Im 19. Jahrhundert entstanden rund um die Kirche große Alleen und Stadtviertel mit reich ornamentierten Jugendstil-Häusern. 1879 erhielt der Platz, der zuvor Adalbertsrundplatz hieß, seinen heutigen Namen; er erhielt eine Bepflanzung sowie ein Rondell mit einem gusseisernen Brunnen. Diesen ließ der Aachener Unternehmer Gerhard Rehm anlässlich der Goldhochzeit des Kaiserpaares dort aufstellen, nachdem er ihn ein Jahr zuvor auf der Pariser Weltausstellung gesehen und bewundert hatte. Am 18. Oktober 1911 wurde das von dem Berliner Bildhauer Hugo Lederer geschaffene, bronzene Kaiser-Friedrich-Denkmal zu Ehren von Kaiser Friedrich III. eingeweiht.
Das kaiserliche Reichsstift war durch Napoleon aufgehoben worden.

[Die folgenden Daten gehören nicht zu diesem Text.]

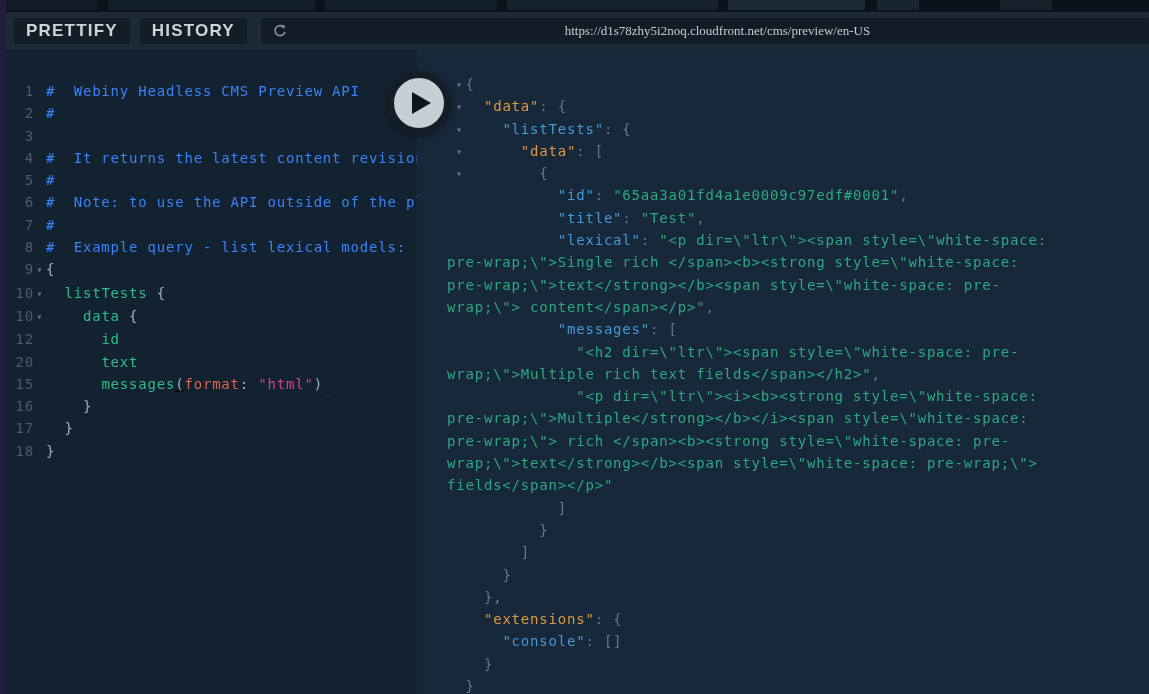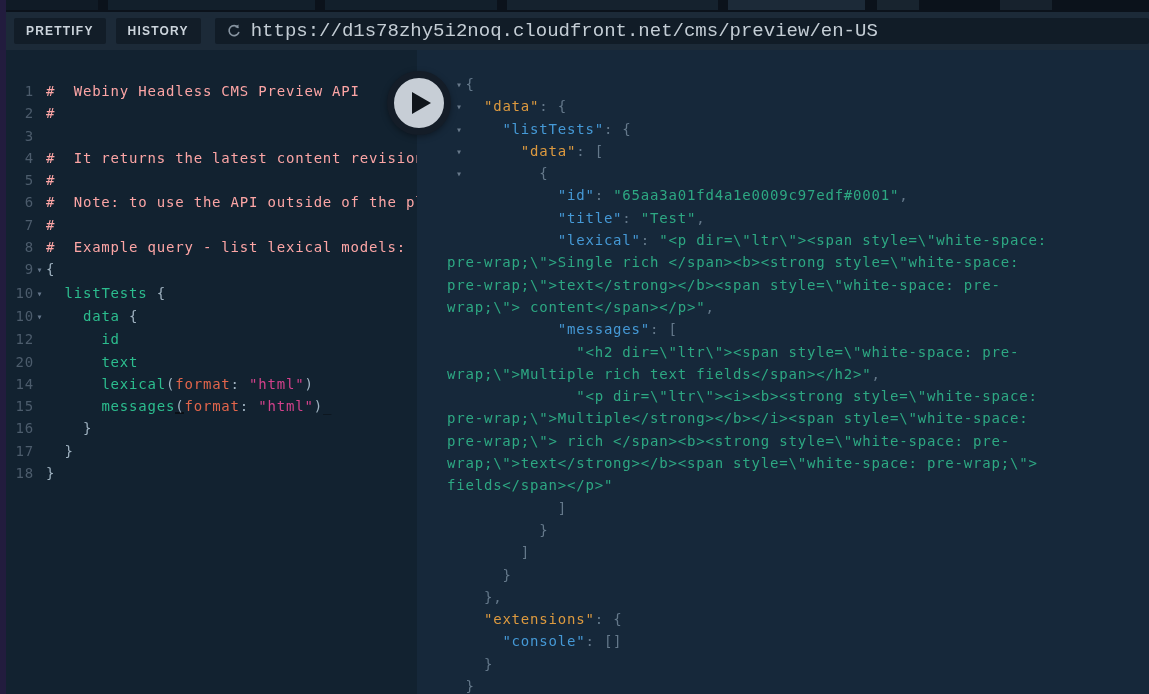--- a/index.html
+++ b/index.html
@@ -7,41 +7,41 @@
 
   
   .edge-strip { position:absolute; left:0; top:0; width:6px; height:694px; background:#221c3e; z-index:40; }
 
   
   .tab-strip { position:absolute; left:0; top:0; width:1149px; height:12px; background:#0b121b; }
   .tab-strip .tb { position:absolute; top:0; height:10px; }
 
   
   .toolbar { position:absolute; left:0; top:12px; width:1149px; height:38px; background:#1c2a38; display:flex; align-items:center; padding-left:14px; gap:10px; }
-  .tbtn { height:26px; padding:0 12px; background:#121d28; border:none; border-radius:2px; color:#ccd4dc; font-family:"Liberation Sans", sans-serif; font-size:12px; font-weight:bold; letter-spacing:1.2px; display:flex; align-items:center; cursor:pointer; }
+  .tbtn { height:26px; padding:0 12px; background:#121d28; border:none; border-radius:2px; color:#ccd4dc; font-family:"Liberation Sans", sans-serif; font-size:17px; font-weight:bold; letter-spacing:1.2px; display:flex; align-items:center; cursor:pointer; }
   .urlbar { flex:1; height:26px; margin-left:4px; background:#111c27; border-radius:2px; display:flex; align-items:center; gap:9px; padding:0 11px; }
   .urlbar svg { flex:0 0 auto; }
-  .urlbar input { flex:1; background:transparent; border:none; outline:none; color:#c4cdd5; font-size:19px; font-family:Liberation Mono, monospace; }
+  .urlbar input { flex:1; background:transparent; border:none; outline:none; color:#c4cdd5; font-size:13px; font-family:Liberation Serif, serif;text-align:center; }
 
   
   .code { font-family:"DejaVu Sans Mono", monospace; font-size:14px; line-height:22.3px; letter-spacing:0.8px; }
 
   .editor { position:absolute; left:6px; top:50px; width:411px; height:644px; background:#122230; overflow:hidden; padding-top:30px; }
   .erow { display:flex; white-space:pre; }
   .ln { display:inline-block; width:28px; text-align:right; color:#4c5c6c; flex:0 0 auto; }
   .efold { display:inline-block; width:12px; text-align:center; color:#65768a; font-size:10px; flex:0 0 auto; padding-top:1px; }
   .ecode { white-space:pre; }
 
   .result { position:absolute; left:417px; top:50px; width:732px; height:644px; background:#16283a; overflow:hidden; padding:23px 0 0 30px; }
   .rwrap { width:612px; position:relative; }
   .rrow { position:relative; white-space:pre-wrap; word-wrap:break-word; color:#64788a; }
   .rfold { position:absolute; left:9px; top:1px; width:10px; color:#68798a; font-size:10px; line-height:22.3px; }
 
   
-  .cm  { color:#fca5a5;text-align:center; }
+  .cm  { color:#3b82f6;text-align:center; }
   .pn  { color:#9fb2c0; }
   .pnu { color:#9fb2c0; box-shadow:inset 0 -2px 0 #0a0f15; }
   .fld { color:#2cbd8e;text-align:center; }
   .arg { color:#e2654b; }
   .str { color:#d2418a; }
   .cur { color:#0a0f15; }
   .ko  { color:#dd9a3f; }
   .kb  { color:#4599d6; }
   .gr  { color:#2da883; }
   .rp  { color:#64788a; }
@@ -83,21 +83,20 @@
       <div class="erow"><span class="ln">4</span><span class="efold"></span><span class="ecode"><span class="cm">#  It returns the latest content revision</span></span></div>
       <div class="erow"><span class="ln">5</span><span class="efold"></span><span class="ecode"><span class="cm">#</span></span></div>
       <div class="erow"><span class="ln">6</span><span class="efold"></span><span class="ecode"><span class="cm">#  Note: to use the API outside of the pl</span></span></div>
       <div class="erow"><span class="ln">7</span><span class="efold"></span><span class="ecode"><span class="cm">#</span></span></div>
       <div class="erow"><span class="ln">8</span><span class="efold"></span><span class="ecode"><span class="cm">#  Example query - list lexical models:</span></span></div>
       <div class="erow"><span class="ln">9</span><span class="efold">▾</span><span class="ecode"><span class="pn">{</span></span></div>
       <div class="erow"><span class="ln">10</span><span class="efold">▾</span><span class="ecode"><span class="pn">  </span><span class="fld">listTests</span><span class="pn"> {</span></span></div>
       <div class="erow"><span class="ln">10</span><span class="efold">▾</span><span class="ecode"><span class="pn">    </span><span class="fld">data</span><span class="pn"> {</span></span></div>
       <div class="erow"><span class="ln">12</span><span class="efold"></span><span class="ecode"><span class="pn">      </span><span class="fld">id</span></span></div>
       <div class="erow"><span class="ln">20</span><span class="efold"></span><span class="ecode"><span class="pn">      </span><span class="fld">text</span></span></div>
-      <div class="erow"><span class="ln">14</span><span class="efold"></span><span class="ecode"><span class="pn">      </span><span class="fld">lexical</span><span class="pn">(</span><span class="arg">format</span><span class="pn">: </span><span class="str">"html"</span><span class="pn">)</span></span></div>
       <div class="erow"><span class="ln">15</span><span class="efold"></span><span class="ecode"><span class="pn">      </span><span class="fld">messages</span><span class="pnu">(</span><span class="arg">format</span><span class="pn">: </span><span class="str">"html"</span><span class="pn">)</span><span class="cur">_</span></span></div>
       <div class="erow"><span class="ln">16</span><span class="efold"></span><span class="ecode"><span class="pn">    }</span></span></div>
       <div class="erow"><span class="ln">17</span><span class="efold"></span><span class="ecode"><span class="pn">  }</span></span></div>
       <div class="erow"><span class="ln">18</span><span class="efold"></span><span class="ecode"><span class="pn">}</span></span></div>
     </div>
 </div>
 
 <div class="playbtn">
   <div class="play-tri"></div>
 </div>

Die Adalbertkirche, eine 5-schiffige romanische Basilika, wurde durch den Kölner Architekten Heinrich Wiethase aus rotem Sandstein grundlegend erneuert. Die neue Kirche wurde 1898 geweiht und 1936 in Kontinuität ihrer Tradition wieder zur Propstei-Kirche erklärt.

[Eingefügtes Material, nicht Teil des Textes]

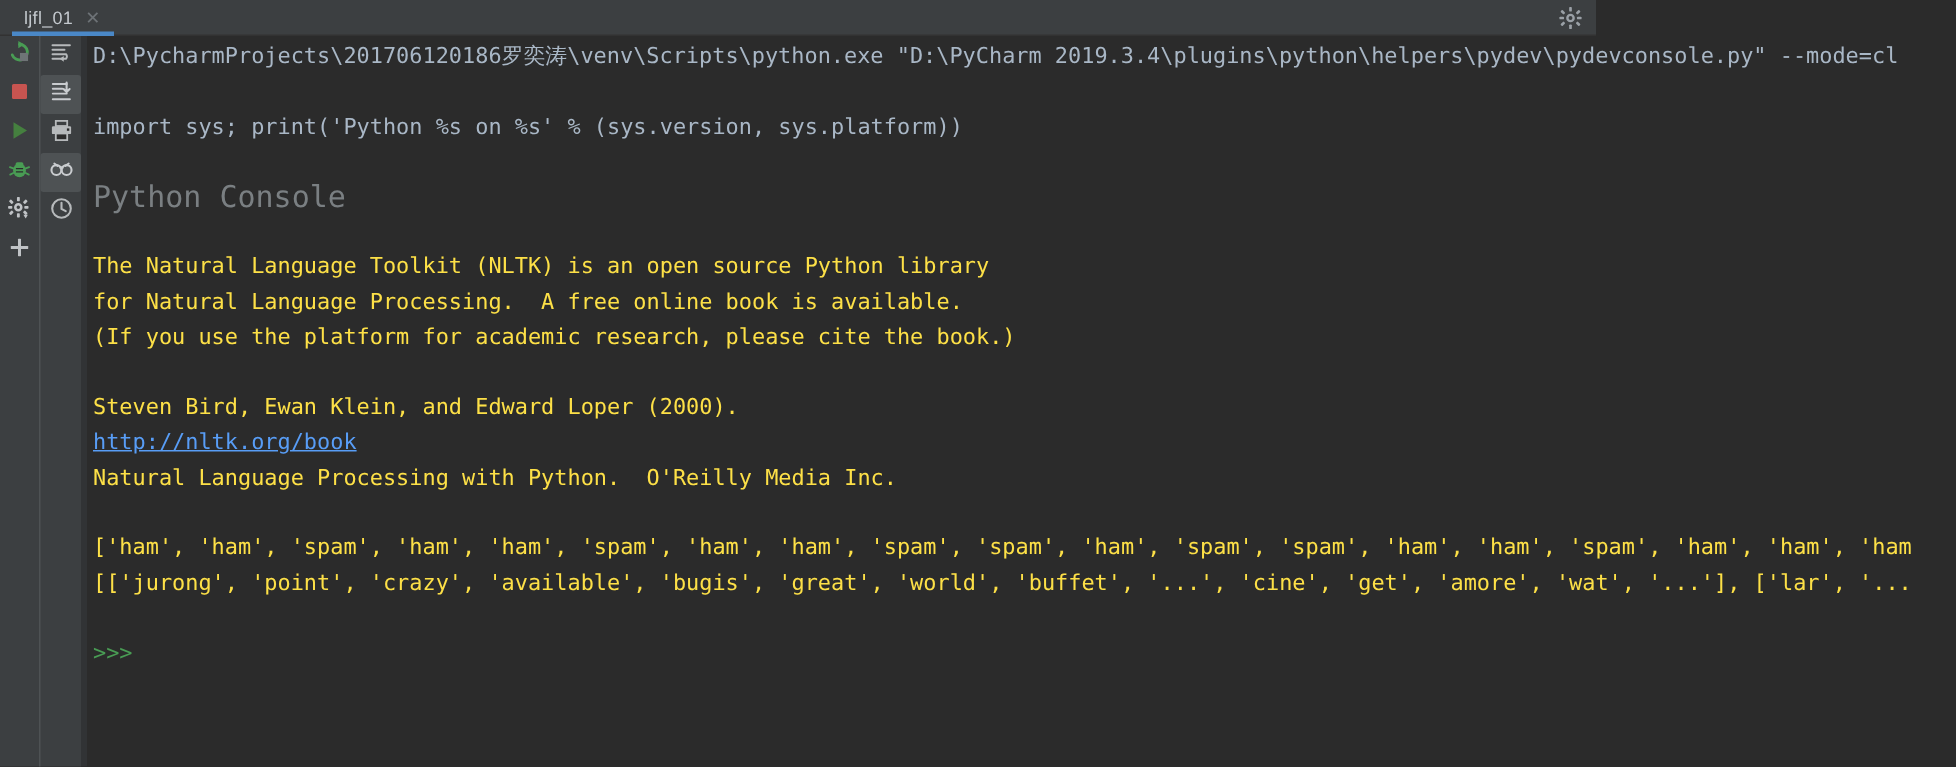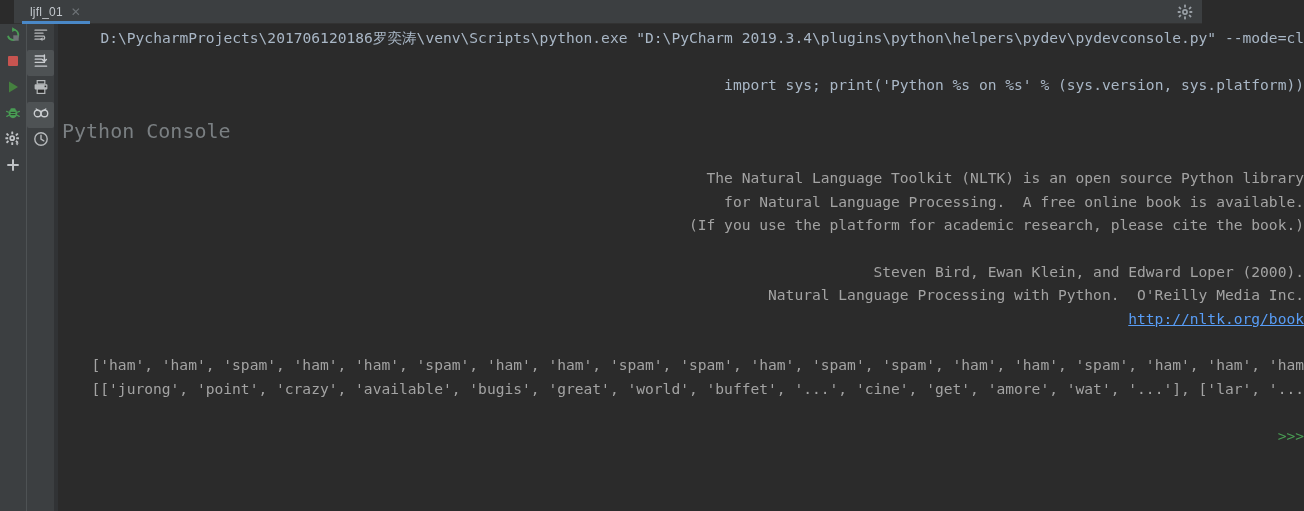--- a/index.html
+++ b/index.html
@@ -17,26 +17,25 @@
     position: relative;
     width: 1304px;
     height: 511px;
     background: #2b2b2b;
   }
 
   
   .header-bar {
     position: absolute;
     left: 0; top: 0;
-    width: 1188px;
+    width: 1064px;
     height: 24px;
     background: #3c3f41;
     border-bottom: 1px solid #323232;
     box-sizing: border-box;
-    margin-left: 14px;
   }
   .tab {
     position: absolute;
     left: 8px; top: 0px;
     height: 23px;
     display: flex;
     align-items: center;
     padding: 0 8px 0 8px;
     box-sizing: border-box;
   }
@@ -126,25 +125,24 @@
   }
   .line {
     height: 23.4px;
     line-height: 23.4px;
     font-size: 14.6px;
     color: #a9b7c6;
     white-space: pre;
     padding-left: 4px;
     box-sizing: border-box;
     letter-spacing: 0px;
-    text-align: right;
   }
   .line.cmd     { color: #a9b7c6; }
   .line.blank   { color: transparent; }
-  .line.output  { color: #a3a3a3; }
+  .line.output  { color: #fde047; }
   .line.prompt  { color: #499c54; padding-left: 4px; }
   .link {
     color: #589df6;
     text-decoration: underline;
   }
   .console-label-row {
     position: relative;
     height: 23.4px;
     display: flex;
     align-items: center;
@@ -353,23 +351,23 @@
 
       <div class="line blank">&nbsp;</div>
 
       <div class="line output">The Natural Language Toolkit (NLTK) is an open source Python library</div>
       <div class="line output">for Natural Language Processing.  A free online book is available.</div>
       <div class="line output">(If you use the platform for academic research, please cite the book.)</div>
 
       <div class="line blank">&nbsp;</div>
 
       <div class="line output">Steven Bird, Ewan Klein, and Edward Loper (2000).</div>
+      <div class="line"><a class="link" href="#">http://nltk.org/book</a></div>
+
       <div class="line output">Natural Language Processing with Python.  O'Reilly Media Inc.</div>
-
-      <div class="line"><a class="link" href="#">http://nltk.org/book</a></div>
 
       <div class="line blank">&nbsp;</div>
 
 
       <div class="line output">['ham', 'ham', 'spam', 'ham', 'ham', 'spam', 'ham', 'ham', 'spam', 'spam', 'ham', 'spam', 'spam', 'ham', 'ham', 'spam', 'ham', 'ham', 'ham</div>
 
       <div class="line output">[['jurong', 'point', 'crazy', 'available', 'bugis', 'great', 'world', 'buffet', '...', 'cine', 'get', 'amore', 'wat', '...'], ['lar', '...</div>
 
       <div class="line blank">&nbsp;</div>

Dieser zweite, neoromanische Bau wurde in der Nacht vom 13. auf den 14. Juli 1943 bei Fliegerbombenangriffen bis auf die Grundmauern zerstört. Der heutige – insgesamt also dritte – Bau stammt von 1949, der in den Jahren 1985–1997 erneut saniert werden musste. Die Innenausstattung ist vernichtet.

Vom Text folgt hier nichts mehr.